The fact that this is the first mitzvah given to the Jewish people would seem to indicate its primacy over other mitzvot, and the question is: Why? What is so important about the calendar that could not have waited until Sinai, along with the other 612 commandments? Why here and why now?

Tolkien fans will recognize Gollum’s  famous riddle:

This thing all things devours; Birds, beasts, trees, flowers;
Gnaws iron, bites steel; Grinds hard stones to meal;
Slays king, ruins town; And beats high mountain down.

The answer of course, being Time.

This week we saw how just a few moments of time made the difference between life and death.

Richard Moule and Nicki Biagioni are crane operators working on construction of the Tower, a new skyscraper being built in Central London, not far from the Houses of Parliament. The tiny cabin they work in, at dizzying heights atop the crane, was destroyed this week when a helicopter collided with it. Tragically the helicopter pilot, one of the best in the country, was killed in the accident, as was one other person, but thankfully no others were killed despite this being a very busy area of London.

It is the two crane operators though, who must be thanking their lucky stars, as they escaped death by minutes. Both were on site and about to ascend the crane when it was hit and they were evacuated. Strangely, both of them had overslept and had shown up for work late, and both said it was the first time they had been delayed for work. They missed certain death by minutes.

In many tragedies, amongst the pain and loss of  life, there are those whose lives are spared.

In 2001, Greer Epstein was an executive director at Morgan Stanley, on the 67th floor of the World Trade Centre.
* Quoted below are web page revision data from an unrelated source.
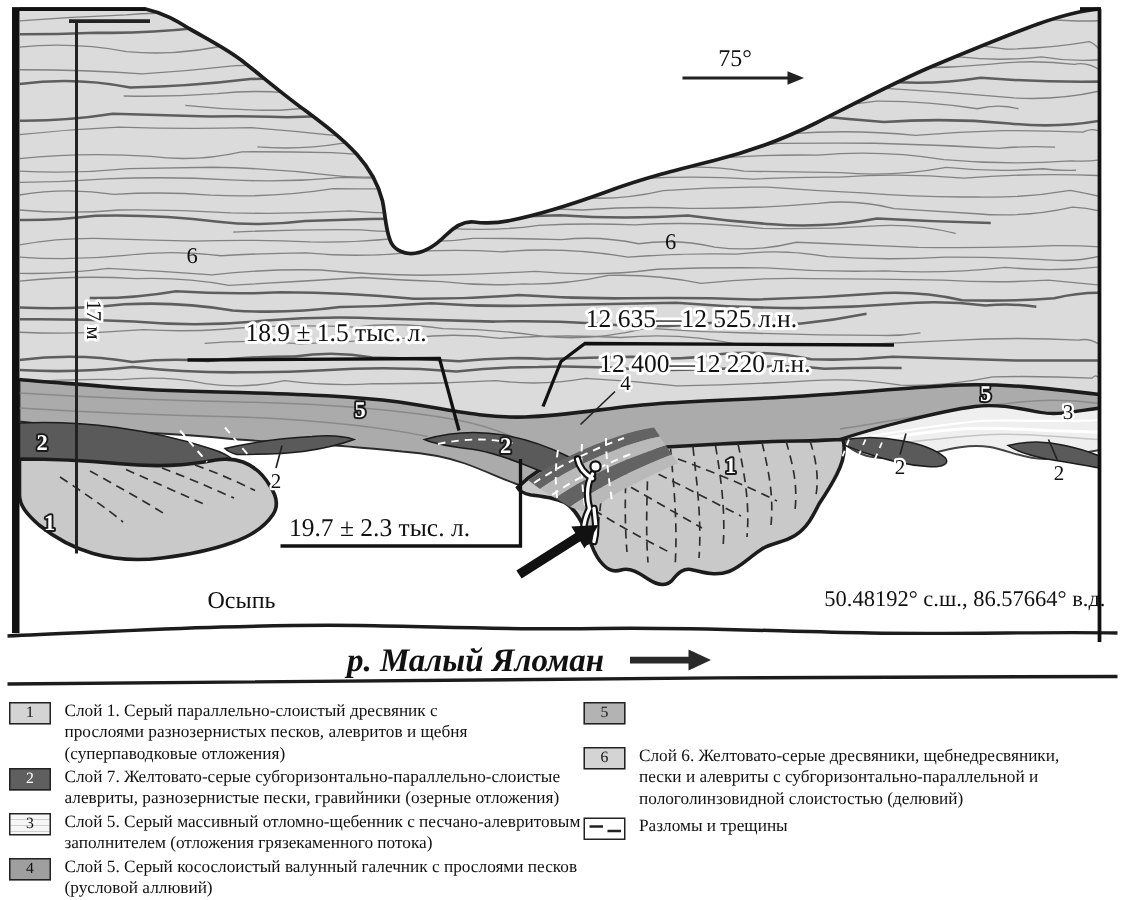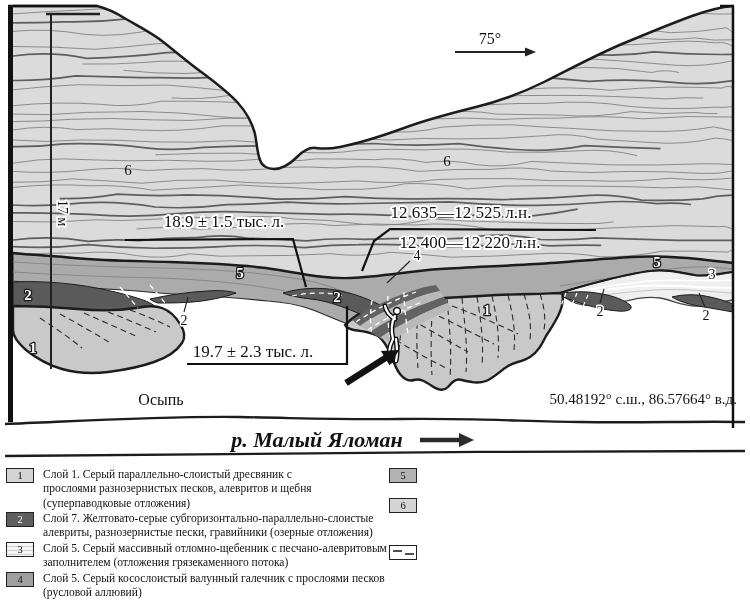--- a/index.html
+++ b/index.html
@@ -289,24 +289,26 @@
   </div>
   <div class="legend-item" style="left:389px;top:467px;">
     <div class="swatch sw5">
           <span>5</span>
         </div>
   </div>
   <div class="legend-item" style="left:389px;top:497px;">
     <div class="swatch sw6">
           <span>6</span>
         </div>
+    <span class="ltext" style="width:300px;">Слой 6. Желтовато-серые дресвяники, щебнедресвяники, пески и алевриты с субгоризонтально-параллельной и пологолинзовидной слоистостью (делювий)</span>
   </div>
   <div class="legend-item" style="left:389px;top:544px;">
     <div class="swatch swf">
       <svg width="26" height="13">
         <line x1="3" y1="5" x2="12" y2="5" stroke="#222" stroke-width="1.6"></line>
         <line x1="15" y1="8" x2="24" y2="8" stroke="#222" stroke-width="1.6"></line>
       </svg>
     </div>
+    <span class="ltext" style="width:300px;">Разломы и трещины</span>
   </div>
 </div>
 
 </div>
 
 </body></html>

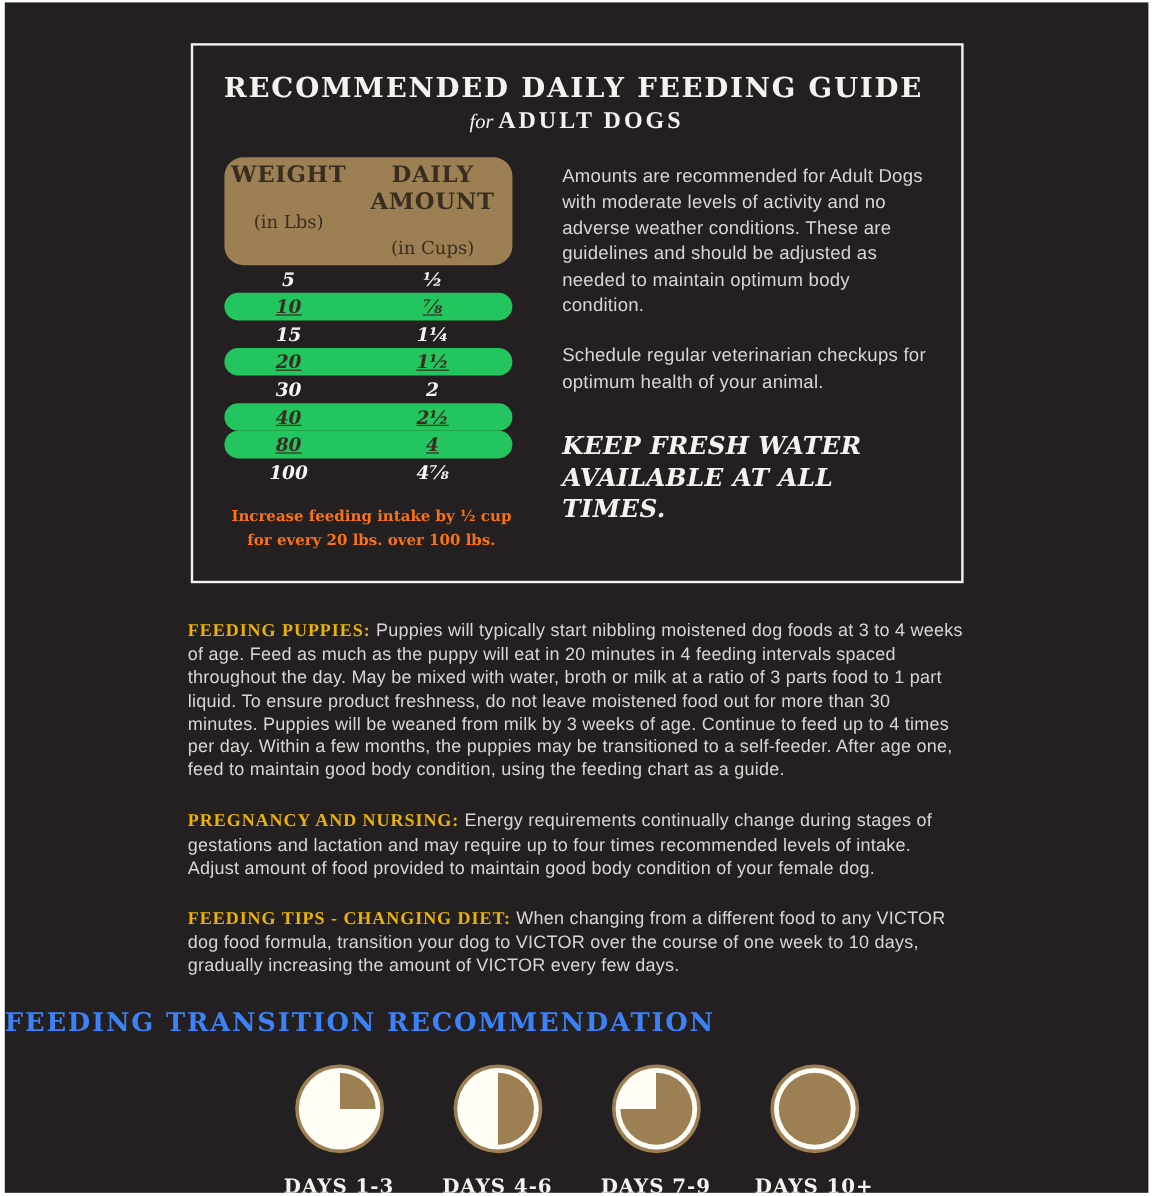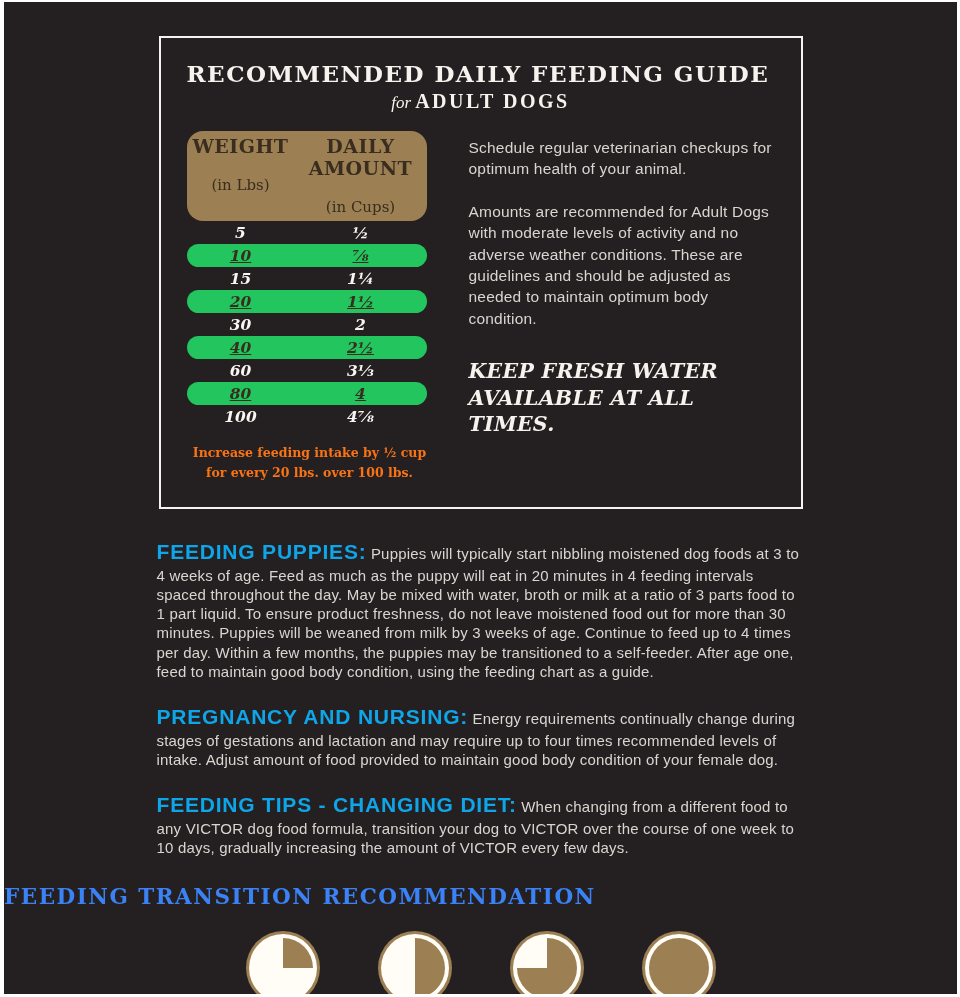--- a/index.html
+++ b/index.html
@@ -113,25 +113,25 @@
   .sections { width: 648px; margin: 30px auto 0; }
   .section { margin-top: 23px; }
   .section:first-child { margin-top: 0; }
   .section p {
     font-size: 15px;
     line-height: 1.28;
     color: #d9d5d1;
     letter-spacing: 0.2px;
   }
   .section .sec-heading {
-    font-family: Liberation Sans, sans-serif;
-    font-weight: bold;
-    font-size: 21px;
+    font-family: Liberation Serif, serif;
+    font-weight: bold;
+    font-size: 15px;
     letter-spacing: 0.8px;
-    color: #0ea5e9;
+    color: #eab308;
   }
 
   
   .transition-title {
     margin-top: 26px;
     text-align: left;
     font-family: "DejaVu Serif", serif;
     font-weight: bold;
     font-size: 21.5px;
     letter-spacing: 1.5px;
@@ -214,39 +214,35 @@
           <div class="cell a">1½</div>
         </div>
         <div class="feed-row">
           <div class="cell w">30</div>
           <div class="cell a">2</div>
         </div>
         <div class="feed-row tan">
           <div class="cell w">40</div>
           <div class="cell a">2½</div>
         </div>
-        <div class="feed-row">
-          <div class="cell w">60</div>
-          <div class="cell a">3⅓</div>
-        </div>
         <div class="feed-row tan">
           <div class="cell w">80</div>
           <div class="cell a">4</div>
         </div>
         <div class="feed-row">
           <div class="cell w">100</div>
           <div class="cell a">4⅞</div>
         </div>
 
         <div class="table-note">Increase feeding intake by ½ cup for every 20 lbs. over 100 lbs.</div>
       </div>
 
       <div class="guide-notes">
+        <p>Amounts are recommended for Adult Dogs with moderate levels of activity and no adverse weather conditions. These are guidelines and should be adjusted as needed to maintain optimum body condition.</p>
         <p>Schedule regular veterinarian checkups for optimum health of your animal.</p>
-        <p>Amounts are recommended for Adult Dogs with moderate levels of activity and no adverse weather conditions. These are guidelines and should be adjusted as needed to maintain optimum body condition.</p>
         <div class="water-notice">KEEP FRESH WATER AVAILABLE AT ALL TIMES.</div>
       </div>
 
     </div>
   </div>
 
   <div class="sections">
     <div class="section">
       <p>
         <span class="sec-heading">FEEDING PUPPIES:</span>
Her office took a direct hit. Only a few minutes before, a friend had asked her to step outside for a cigarette.

Rob Herzog worked in Marsh & McLennan’s office on the 96th floor.  He was late for work that day because the express train was too crowded to get on.  He missed the attack by just five minutes, an attack which lost his company hundreds of  lives, many of them friends and colleagues.

Elise O’Kane was a United Airlines flight attendant who tried really hard to change her schedule so she could fly on Flight 175 on 9/11. The system froze as she was trying to make the flight changes, and by the time it cleared she was too late, no more changes were allowed. She missed the flight, and she was angry, but her life was saved.

In all of these stories the difference between life and death was just a few minutes, earlier or later.

Those minutes are always precious, but most of the time we forget just how precious they are. We hear people complain they are bored, they feel time is dragging; sometimes they even try to kill time … because we have forgotten how very valuable every single minute is. The survivors in the stories above appreciate the value of time a little more than most of us: Rob Herzog left his job to start a charity sports league, Elise O’Kane left work to become a nurse and Greer Epstein, now retired, advises everyone she sees to focus less on work and more on family.

Maybe this is the message G-d is hinting at when the very first mitzva given the soon-to-be-freed nation is about the calendar, about the sanctifying and marking of time. A slave has no choice how his time is spent, or with what activities his time is filled. As free men and women we need to appreciate the gift of time, not to let it slip away unused, and we need to make our time holy, to sanctify every moment we pass through.

When every moment of life is valued, when we try not to let the hourglass become empty without achievement, then we can begin to feel that we are fulfilling our mission, making the world we live in a better place for all. Shabbat Shalom.

Rabbi Zalman Lent


Rabbi Zalman Lent is a Community Rabbi in Dublin and director of  Chabad of Ireland.